▸ What the exercise asks
Lines from the top of the entries down to the line with "[104,175,146,187] android ->" must be set down exactly as they stand, with both ends retained.

── Data section ──

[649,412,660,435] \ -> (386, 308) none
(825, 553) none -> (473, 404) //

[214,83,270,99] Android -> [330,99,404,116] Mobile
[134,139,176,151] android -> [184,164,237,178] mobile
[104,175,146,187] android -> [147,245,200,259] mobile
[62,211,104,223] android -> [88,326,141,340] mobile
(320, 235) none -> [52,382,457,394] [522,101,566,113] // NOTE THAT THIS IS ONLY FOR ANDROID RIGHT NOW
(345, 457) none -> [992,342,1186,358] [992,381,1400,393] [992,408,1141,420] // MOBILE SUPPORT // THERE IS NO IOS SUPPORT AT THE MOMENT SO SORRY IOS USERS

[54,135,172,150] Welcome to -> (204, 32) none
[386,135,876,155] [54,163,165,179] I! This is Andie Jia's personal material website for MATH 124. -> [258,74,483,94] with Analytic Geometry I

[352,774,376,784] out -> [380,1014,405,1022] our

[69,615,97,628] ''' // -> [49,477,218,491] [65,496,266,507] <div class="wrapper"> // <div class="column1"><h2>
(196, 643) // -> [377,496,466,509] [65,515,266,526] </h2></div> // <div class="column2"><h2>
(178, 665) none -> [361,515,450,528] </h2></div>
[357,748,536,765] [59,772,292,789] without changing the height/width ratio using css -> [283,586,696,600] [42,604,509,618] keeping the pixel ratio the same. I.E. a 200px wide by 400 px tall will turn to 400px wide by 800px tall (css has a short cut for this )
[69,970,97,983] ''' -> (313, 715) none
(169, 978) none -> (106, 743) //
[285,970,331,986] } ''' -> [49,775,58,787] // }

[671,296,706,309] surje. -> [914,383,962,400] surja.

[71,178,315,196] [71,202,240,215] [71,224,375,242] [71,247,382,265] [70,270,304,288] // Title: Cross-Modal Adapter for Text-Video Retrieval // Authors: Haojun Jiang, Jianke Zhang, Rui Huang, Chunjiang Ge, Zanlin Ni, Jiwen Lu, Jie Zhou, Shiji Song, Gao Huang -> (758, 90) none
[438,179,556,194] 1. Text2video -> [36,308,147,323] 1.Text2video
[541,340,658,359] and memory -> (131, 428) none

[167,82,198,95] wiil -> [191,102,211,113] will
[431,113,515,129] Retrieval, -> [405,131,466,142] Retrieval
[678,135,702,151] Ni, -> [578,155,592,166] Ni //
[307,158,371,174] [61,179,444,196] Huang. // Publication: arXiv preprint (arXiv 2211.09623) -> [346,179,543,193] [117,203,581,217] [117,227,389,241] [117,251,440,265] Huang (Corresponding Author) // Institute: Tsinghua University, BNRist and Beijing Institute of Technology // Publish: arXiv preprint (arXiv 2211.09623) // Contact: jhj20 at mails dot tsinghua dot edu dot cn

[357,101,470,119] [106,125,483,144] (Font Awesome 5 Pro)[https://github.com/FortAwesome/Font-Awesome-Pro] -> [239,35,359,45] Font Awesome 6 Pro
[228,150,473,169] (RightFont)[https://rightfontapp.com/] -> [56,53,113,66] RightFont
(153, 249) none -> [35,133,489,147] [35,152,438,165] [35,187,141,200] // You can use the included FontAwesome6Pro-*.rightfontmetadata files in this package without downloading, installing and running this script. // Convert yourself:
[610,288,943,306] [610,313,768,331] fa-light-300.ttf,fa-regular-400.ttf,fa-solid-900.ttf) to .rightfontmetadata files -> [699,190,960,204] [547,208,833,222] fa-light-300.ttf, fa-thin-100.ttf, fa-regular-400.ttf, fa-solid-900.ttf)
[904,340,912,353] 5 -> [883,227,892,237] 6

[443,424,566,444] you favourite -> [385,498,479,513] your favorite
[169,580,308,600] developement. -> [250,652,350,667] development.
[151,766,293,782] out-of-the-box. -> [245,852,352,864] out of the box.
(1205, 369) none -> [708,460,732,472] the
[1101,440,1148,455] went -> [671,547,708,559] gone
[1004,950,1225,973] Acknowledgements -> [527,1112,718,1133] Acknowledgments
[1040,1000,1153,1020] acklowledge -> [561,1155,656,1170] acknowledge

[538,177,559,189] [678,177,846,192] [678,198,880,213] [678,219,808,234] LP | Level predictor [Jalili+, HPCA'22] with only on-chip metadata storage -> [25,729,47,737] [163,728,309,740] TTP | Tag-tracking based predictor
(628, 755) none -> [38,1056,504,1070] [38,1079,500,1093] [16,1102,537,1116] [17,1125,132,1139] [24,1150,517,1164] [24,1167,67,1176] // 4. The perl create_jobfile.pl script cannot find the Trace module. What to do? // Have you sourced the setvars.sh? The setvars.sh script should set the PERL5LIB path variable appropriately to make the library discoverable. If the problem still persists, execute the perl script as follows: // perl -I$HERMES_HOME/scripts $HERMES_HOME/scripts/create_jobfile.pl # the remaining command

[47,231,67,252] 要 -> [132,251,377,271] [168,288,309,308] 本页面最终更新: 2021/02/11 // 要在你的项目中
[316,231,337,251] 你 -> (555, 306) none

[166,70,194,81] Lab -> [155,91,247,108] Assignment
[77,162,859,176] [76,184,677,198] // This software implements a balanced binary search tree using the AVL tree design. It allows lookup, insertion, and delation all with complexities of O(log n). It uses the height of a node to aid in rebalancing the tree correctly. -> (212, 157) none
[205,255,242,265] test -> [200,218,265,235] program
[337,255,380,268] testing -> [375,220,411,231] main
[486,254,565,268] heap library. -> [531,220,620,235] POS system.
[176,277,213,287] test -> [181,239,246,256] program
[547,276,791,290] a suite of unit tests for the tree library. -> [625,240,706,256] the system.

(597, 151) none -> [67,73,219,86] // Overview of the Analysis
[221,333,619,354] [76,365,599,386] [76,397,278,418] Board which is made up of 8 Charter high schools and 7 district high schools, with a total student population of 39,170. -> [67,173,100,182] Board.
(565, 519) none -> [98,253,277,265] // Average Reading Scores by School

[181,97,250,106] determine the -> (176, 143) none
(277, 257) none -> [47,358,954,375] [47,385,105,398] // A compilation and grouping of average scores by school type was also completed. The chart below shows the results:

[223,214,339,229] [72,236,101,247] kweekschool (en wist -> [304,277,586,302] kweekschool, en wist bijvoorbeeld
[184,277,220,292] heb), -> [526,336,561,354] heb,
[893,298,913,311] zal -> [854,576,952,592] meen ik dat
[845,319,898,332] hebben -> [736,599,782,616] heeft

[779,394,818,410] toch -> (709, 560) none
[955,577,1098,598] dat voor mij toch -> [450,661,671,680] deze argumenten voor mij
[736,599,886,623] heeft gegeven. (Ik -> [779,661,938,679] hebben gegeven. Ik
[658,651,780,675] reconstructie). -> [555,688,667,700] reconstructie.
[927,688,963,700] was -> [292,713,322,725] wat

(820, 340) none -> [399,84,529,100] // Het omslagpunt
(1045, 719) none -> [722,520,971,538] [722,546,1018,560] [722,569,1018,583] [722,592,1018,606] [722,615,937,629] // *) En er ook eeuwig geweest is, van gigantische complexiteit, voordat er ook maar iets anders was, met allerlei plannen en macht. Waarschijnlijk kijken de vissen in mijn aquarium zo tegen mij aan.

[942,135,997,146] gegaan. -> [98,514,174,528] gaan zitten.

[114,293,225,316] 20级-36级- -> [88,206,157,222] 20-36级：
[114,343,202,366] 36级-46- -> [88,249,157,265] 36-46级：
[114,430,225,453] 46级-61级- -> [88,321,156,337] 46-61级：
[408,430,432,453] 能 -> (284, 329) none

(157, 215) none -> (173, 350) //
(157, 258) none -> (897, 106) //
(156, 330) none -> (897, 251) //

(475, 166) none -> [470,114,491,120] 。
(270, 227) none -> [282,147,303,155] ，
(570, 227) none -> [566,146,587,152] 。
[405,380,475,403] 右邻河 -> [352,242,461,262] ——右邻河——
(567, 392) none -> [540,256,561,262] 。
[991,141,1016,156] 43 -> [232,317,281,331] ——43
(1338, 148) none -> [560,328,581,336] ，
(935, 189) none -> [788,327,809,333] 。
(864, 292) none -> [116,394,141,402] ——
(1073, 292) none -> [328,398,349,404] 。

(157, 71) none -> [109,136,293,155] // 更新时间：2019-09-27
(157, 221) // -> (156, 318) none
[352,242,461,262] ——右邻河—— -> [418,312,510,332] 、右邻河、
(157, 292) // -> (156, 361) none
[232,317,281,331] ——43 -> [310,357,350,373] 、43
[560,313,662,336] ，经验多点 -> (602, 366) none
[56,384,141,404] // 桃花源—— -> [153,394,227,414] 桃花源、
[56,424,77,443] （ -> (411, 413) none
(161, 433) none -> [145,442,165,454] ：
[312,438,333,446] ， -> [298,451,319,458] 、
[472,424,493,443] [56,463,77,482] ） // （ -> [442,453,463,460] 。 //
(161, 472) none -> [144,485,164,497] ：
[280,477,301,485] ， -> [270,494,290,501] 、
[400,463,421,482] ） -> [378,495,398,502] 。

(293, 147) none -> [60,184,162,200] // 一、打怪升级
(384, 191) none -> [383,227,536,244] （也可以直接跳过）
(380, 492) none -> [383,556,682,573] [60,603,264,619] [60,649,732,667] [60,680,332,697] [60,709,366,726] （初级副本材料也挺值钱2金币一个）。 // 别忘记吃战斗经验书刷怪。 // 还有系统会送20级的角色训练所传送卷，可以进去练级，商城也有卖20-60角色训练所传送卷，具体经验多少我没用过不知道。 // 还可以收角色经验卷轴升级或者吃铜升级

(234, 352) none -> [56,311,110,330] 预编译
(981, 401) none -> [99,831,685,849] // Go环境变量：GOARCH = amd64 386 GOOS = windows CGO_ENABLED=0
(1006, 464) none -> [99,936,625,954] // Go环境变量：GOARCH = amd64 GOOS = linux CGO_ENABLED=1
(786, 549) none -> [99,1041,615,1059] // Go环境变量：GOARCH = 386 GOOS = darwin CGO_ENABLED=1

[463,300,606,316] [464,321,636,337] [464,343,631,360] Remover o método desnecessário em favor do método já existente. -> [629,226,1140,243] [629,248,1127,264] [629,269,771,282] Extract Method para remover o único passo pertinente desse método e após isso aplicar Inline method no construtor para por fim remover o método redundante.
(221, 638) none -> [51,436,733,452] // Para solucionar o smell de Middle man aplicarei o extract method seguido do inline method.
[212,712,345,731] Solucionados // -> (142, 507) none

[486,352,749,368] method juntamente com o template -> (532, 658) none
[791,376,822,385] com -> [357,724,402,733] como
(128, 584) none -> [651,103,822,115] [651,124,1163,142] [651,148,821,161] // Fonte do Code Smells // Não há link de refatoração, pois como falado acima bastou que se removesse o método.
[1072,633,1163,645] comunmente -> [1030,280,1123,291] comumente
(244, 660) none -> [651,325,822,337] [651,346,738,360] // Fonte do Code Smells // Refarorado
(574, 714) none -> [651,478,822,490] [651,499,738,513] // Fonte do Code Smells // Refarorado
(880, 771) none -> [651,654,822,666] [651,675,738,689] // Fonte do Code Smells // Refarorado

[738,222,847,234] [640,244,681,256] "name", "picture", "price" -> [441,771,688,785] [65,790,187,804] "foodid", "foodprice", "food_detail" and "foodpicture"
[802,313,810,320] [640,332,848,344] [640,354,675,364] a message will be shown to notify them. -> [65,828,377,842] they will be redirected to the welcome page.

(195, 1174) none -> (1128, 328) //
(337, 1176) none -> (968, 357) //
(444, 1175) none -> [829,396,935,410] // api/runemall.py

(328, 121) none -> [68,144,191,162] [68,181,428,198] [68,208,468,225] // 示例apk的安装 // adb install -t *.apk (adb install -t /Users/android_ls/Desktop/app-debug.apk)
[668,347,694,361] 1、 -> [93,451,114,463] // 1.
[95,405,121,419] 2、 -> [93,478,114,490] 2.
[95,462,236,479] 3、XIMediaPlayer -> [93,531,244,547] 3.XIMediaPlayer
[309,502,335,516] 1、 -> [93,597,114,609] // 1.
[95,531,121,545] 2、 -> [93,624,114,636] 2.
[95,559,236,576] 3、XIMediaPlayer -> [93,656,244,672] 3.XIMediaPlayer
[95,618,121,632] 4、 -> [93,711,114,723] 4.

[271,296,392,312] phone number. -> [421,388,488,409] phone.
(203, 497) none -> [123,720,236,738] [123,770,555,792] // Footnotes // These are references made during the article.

───

▸ Task result
[649,412,660,435] \ -> (386, 308) none
(825, 553) none -> (473, 404) //

[214,83,270,99] Android -> [330,99,404,116] Mobile
[134,139,176,151] android -> [184,164,237,178] mobile
[104,175,146,187] android -> [147,245,200,259] mobile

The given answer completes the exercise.